EXTRACTED ENTRIES Block Start

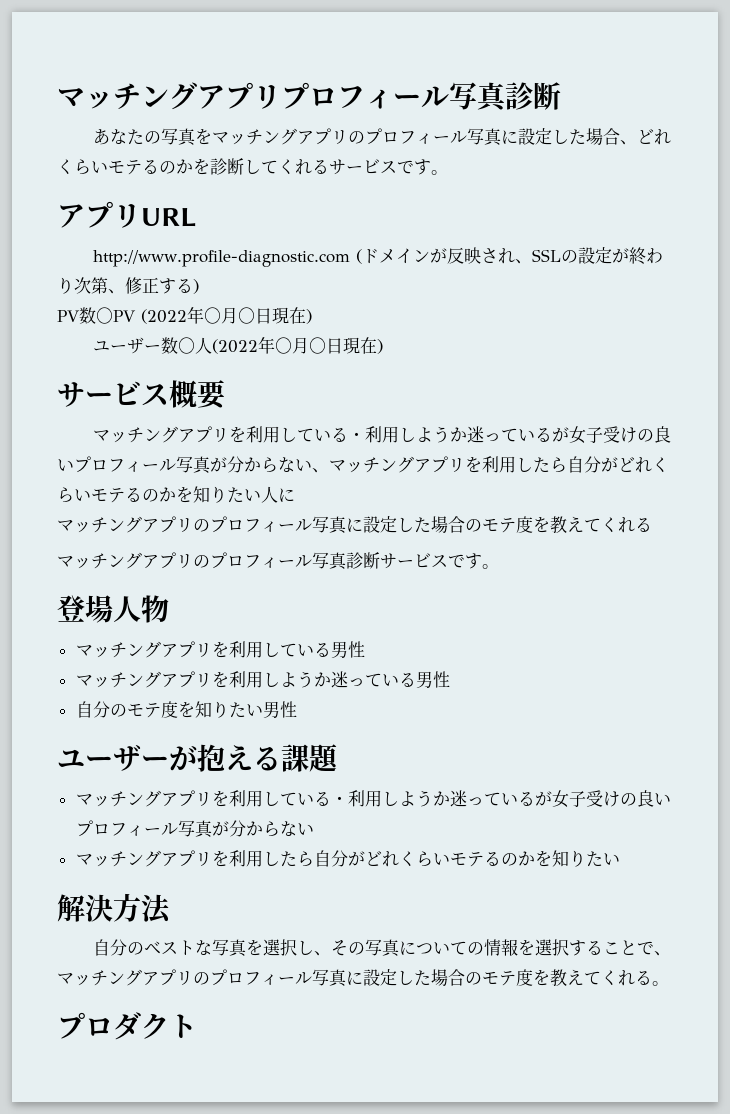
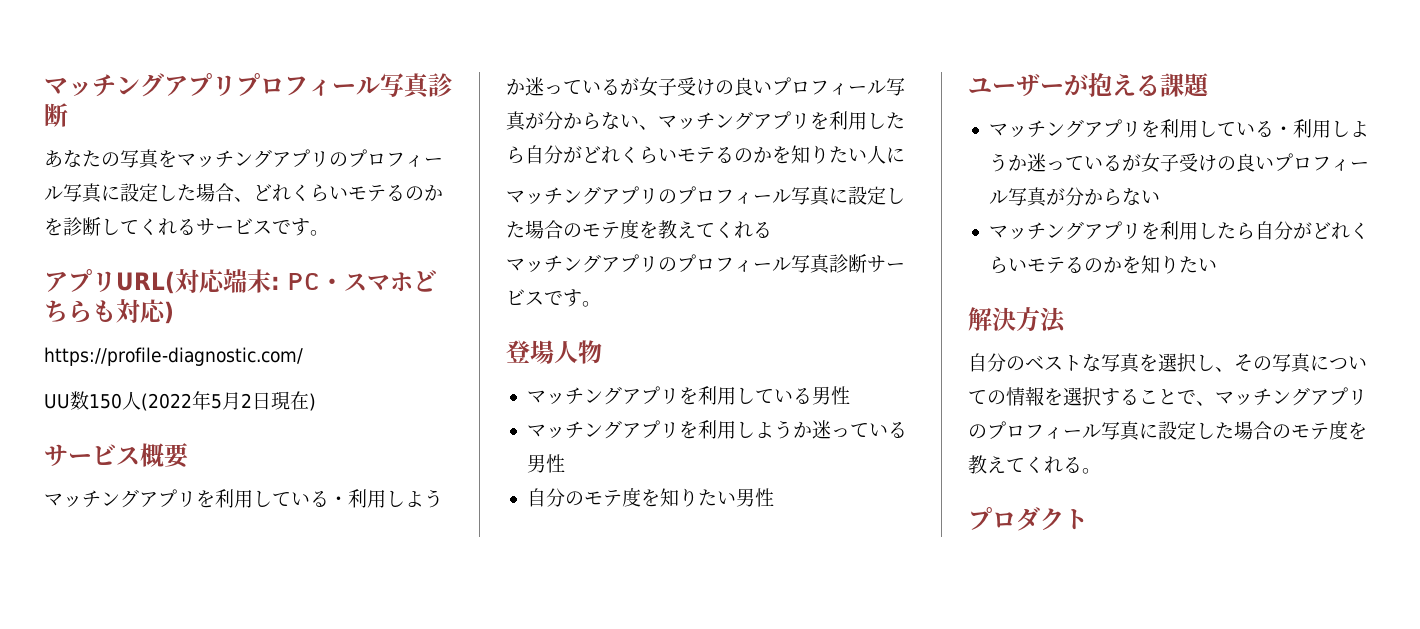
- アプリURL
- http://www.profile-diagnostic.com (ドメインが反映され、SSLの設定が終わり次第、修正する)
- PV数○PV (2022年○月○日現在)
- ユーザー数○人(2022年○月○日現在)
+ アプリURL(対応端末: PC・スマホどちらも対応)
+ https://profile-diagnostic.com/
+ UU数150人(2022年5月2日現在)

EXTRACTED ENTRIES Block End
EXTRACTED ENTRIES Block Start

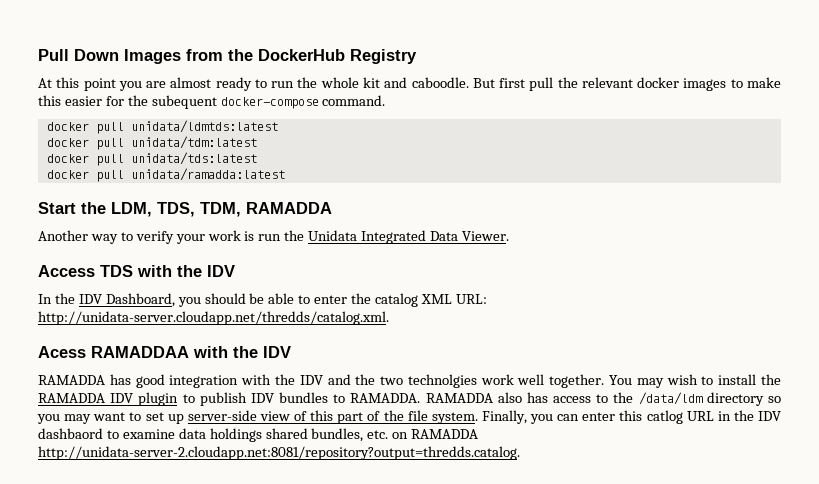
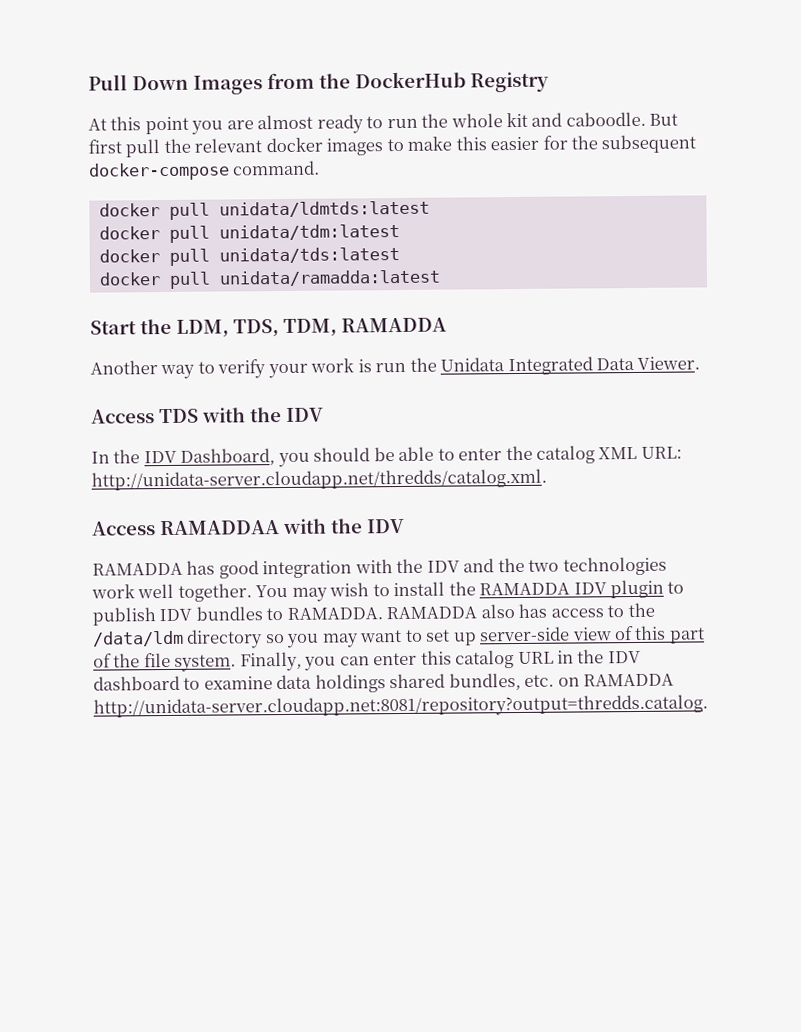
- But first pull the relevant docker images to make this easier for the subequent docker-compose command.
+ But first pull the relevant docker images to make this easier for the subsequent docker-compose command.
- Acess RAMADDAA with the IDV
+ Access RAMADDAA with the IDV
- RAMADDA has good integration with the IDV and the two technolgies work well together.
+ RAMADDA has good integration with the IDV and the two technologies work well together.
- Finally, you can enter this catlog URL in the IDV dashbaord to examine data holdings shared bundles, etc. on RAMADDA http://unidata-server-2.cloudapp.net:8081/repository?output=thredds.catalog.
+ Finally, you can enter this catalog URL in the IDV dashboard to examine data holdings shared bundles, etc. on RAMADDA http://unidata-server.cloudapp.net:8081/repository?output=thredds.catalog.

EXTRACTED ENTRIES Block End

**WHAT TO DO:**
Look above for the line holding "- Finally, you" and the line holding "enter this catalog". Retype both, and every line between them, word for word and nothing else.

**YOUR SOLUTION:**
- Finally, you can enter this catlog URL in the IDV dashbaord to examine data holdings shared bundles, etc. on RAMADDA http://unidata-server-2.cloudapp.net:8081/repository?output=thredds.catalog.
+ Finally, you can enter this catalog URL in the IDV dashboard to examine data holdings shared bundles, etc. on RAMADDA http://unidata-server.cloudapp.net:8081/repository?output=thredds.catalog.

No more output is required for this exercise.